I currently have three breeds of sheep. Olde English Babydolls, Jacobs, and Leicester Longwools.  I also have angora goats and rabbits 

If you want something small I'd go with the babydoll sheep.  They are really cute. The downside is you don't get as much fleece and staple will be shorter.

Jacob sheep are pretty hardy and the spotted fleece makes them interesting to look at.  I've really enjoyed spinning from this breed of sheep.  they have clean legs and faces.  The downside for them for me is the horns.

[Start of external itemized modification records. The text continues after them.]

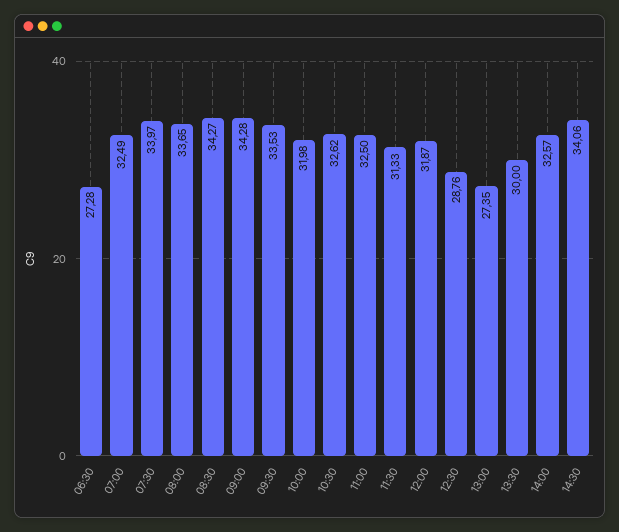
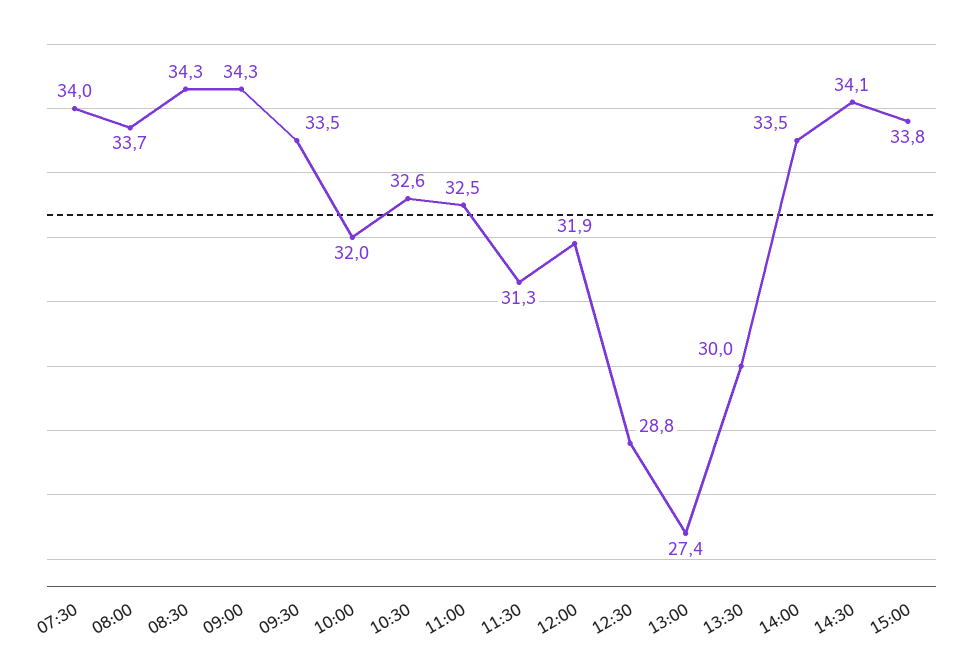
06:30: 27.28 -> none
07:00: 32.49 -> none
14:00: 32.57 -> 33.5
15:00: none -> 33.8

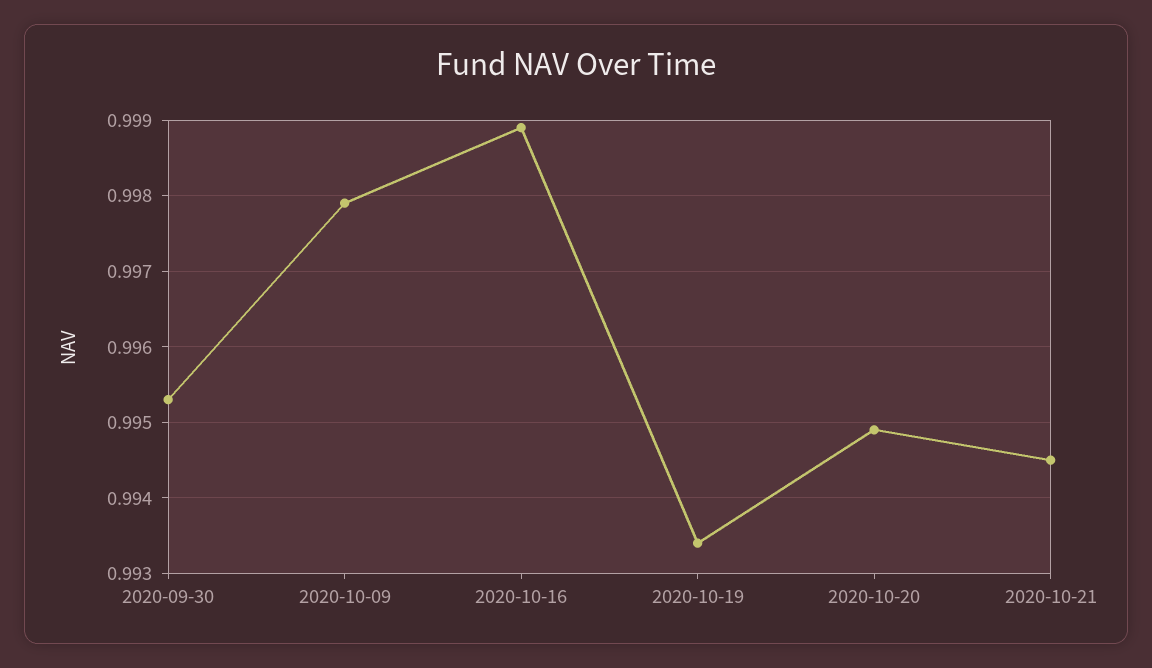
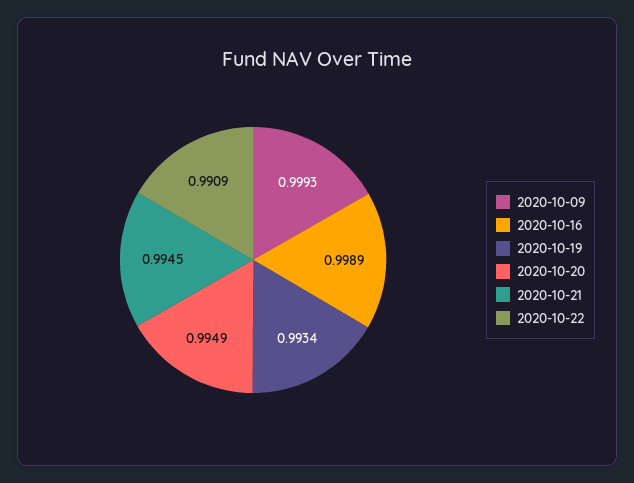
2020-09-30: 0.9953 -> none
2020-10-09: 0.9979 -> 0.9993
2020-10-22: none -> 0.9909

My most recent breed is the Leicester Longwools.  I shear mine twice a year and I've been really happy with the fleece.  They are a gentle breed.


----------



## bettybohemian (Feb 17, 2011)

Shetlands!!!


----------



## pairadice (Feb 17, 2011)

The big question is what do you want to do with the yarn once it is spun?  I've had experience with the following myself:

finewools(CVM/Romeldale) soft, medium staple, good for next to skin items, Medium wools; (Corriedale, Jacob, Cheviot, Suffolk,) range from almost fine to almost coarse good for mittens, socks, weaving, sweaters.  Coarse/Longwools(Romney, Lincoln, Scottish Blackface. Durable, Good for socks & weaving.  Double coated (Icelandic, Shetland) Coarse outer coat and finer undercoat (tog & thel).  If you separate the tog and thel you have the variety as above or can be spun without separating for a Lopi yarn.  I think a  beginner would be better off with a medium wool or longwool to start with as they are easier to spin.  My personal choice for a beginner would be Corriedale or Romney.  My favorite is a CVM-Romney cross, soft, easy to spin and durable.  Hope this helps


----------



## dbunni (Feb 17, 2011)

thank you for the great imput and breakdown... not sure if I am a beginner or not.  Yes, beginner to sheep.  But not to spinning.  Started with the hardest ... English Angora!  Was told if I could spin that the rest would  be a walk in the park.  Love the Angora ... we have English & Giant Rabbits, plus Angora goats.  Got the soft down.  But want to add another texture and animal to love.  Do like the Scottish Blackface... looks & wool...along with a couple other breeds.    I was raised weaving, so this may be great for the big & small looms.  Might even talk "daddy" into pulling down the antique room loom for me that belonged to my grandfather (he was a US representative for Glimokra in Sweeden ... gotta love those looms!).  Spring is here and the lambs are coming!  Now to choose!


----------